Since early December, average transaction size has been between 369 to 689 bytes. At the lower end, bitcoin block can contain 2710 transactions.  While on the higher end this figure reduces by 50% down to 1450 transactions. This is a huge variation in transaction performance.


Miners play a big role in transaction performance due to two major aspects:

  1. Location – Miners need to see your transaction before they can add it to the blockchain. Most of cryptocurrency miners are based out of China. So, if you located in place having huge latency to China, your transactions will be delayed.
  2. Block sizes have an important caveat – it is the maximum possible size of a block. Blocks which are smaller in size are also valid. Even the blocks with zero transactions.

So, in bitcoin there are valid blocks which are less than 1 MB. Data on historical bitcoin block size can be found here:

In last one year block size has varied between 0.58MB to 1.08MB.

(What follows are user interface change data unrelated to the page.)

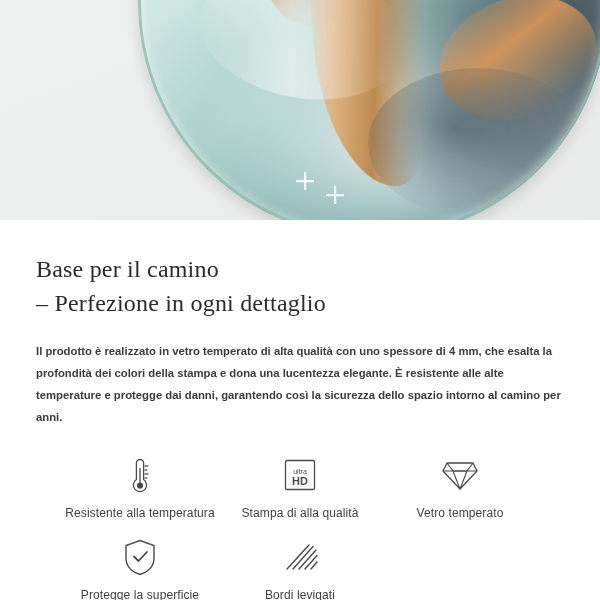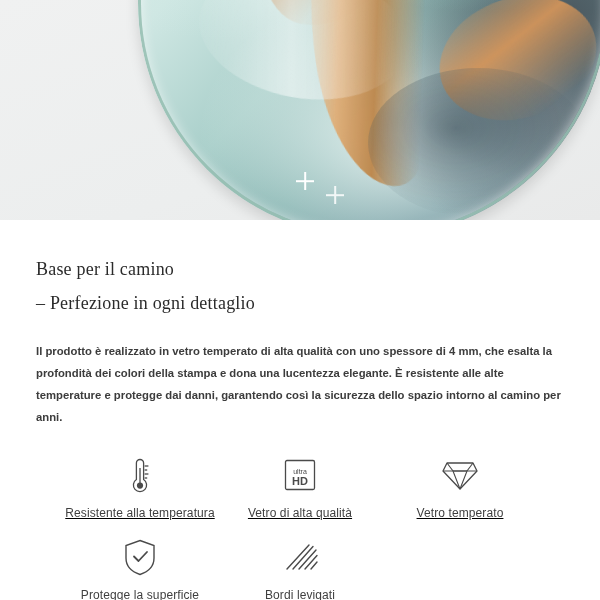"Base per il camino" .headline { font-size: 18px -> 24px }
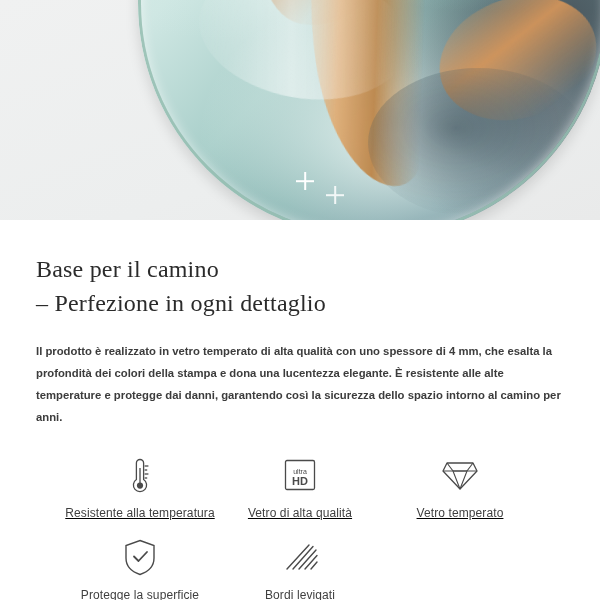"HD" .feature { text-decoration: underline -> none }
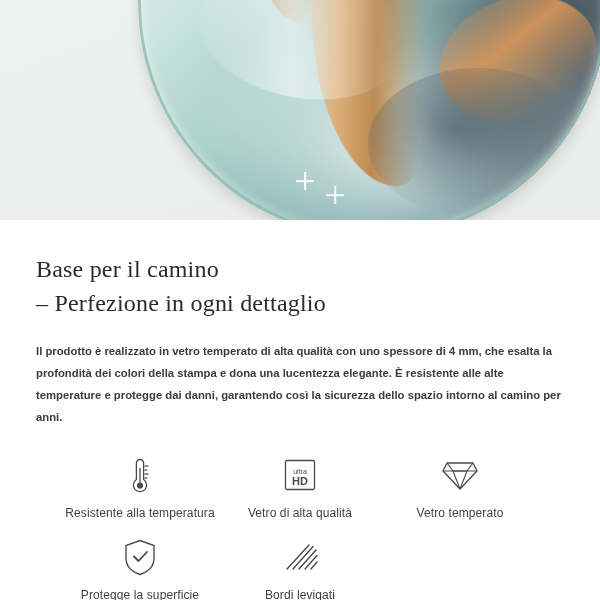"Vetro di alta qualità" div.feature-label { text: Vetro di alta -> Stampa di alla }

Miners also have an upper hand compared to other parties in any cryptocurrency. They can select and prioritize transactions irrespective of fees. So, they not only pay lower fees but also have fastest transactions.

If you look at one of the previous example bitcoin transaction:


Size of the transaction is 33547 bytes. Ideal fees for this transaction is 0.14 BTC or $1700. But, the actual fees paid was 0.0003388 BTC or $4.

Additionally, lot of mining pools provide paid transaction “acceleration” services. They will take your transaction and try to included it in the next block.


At this point the concept of fees should be self-explanatory. Users bid on limited block space via fees. You pay more fees for a faster transaction. As the measurement for block space is MB, fees are calculated as “coins per byte”. So, fees are independent of coin amount. For example, it is possible to send 0.01 BTC and 100 BTC using same fees.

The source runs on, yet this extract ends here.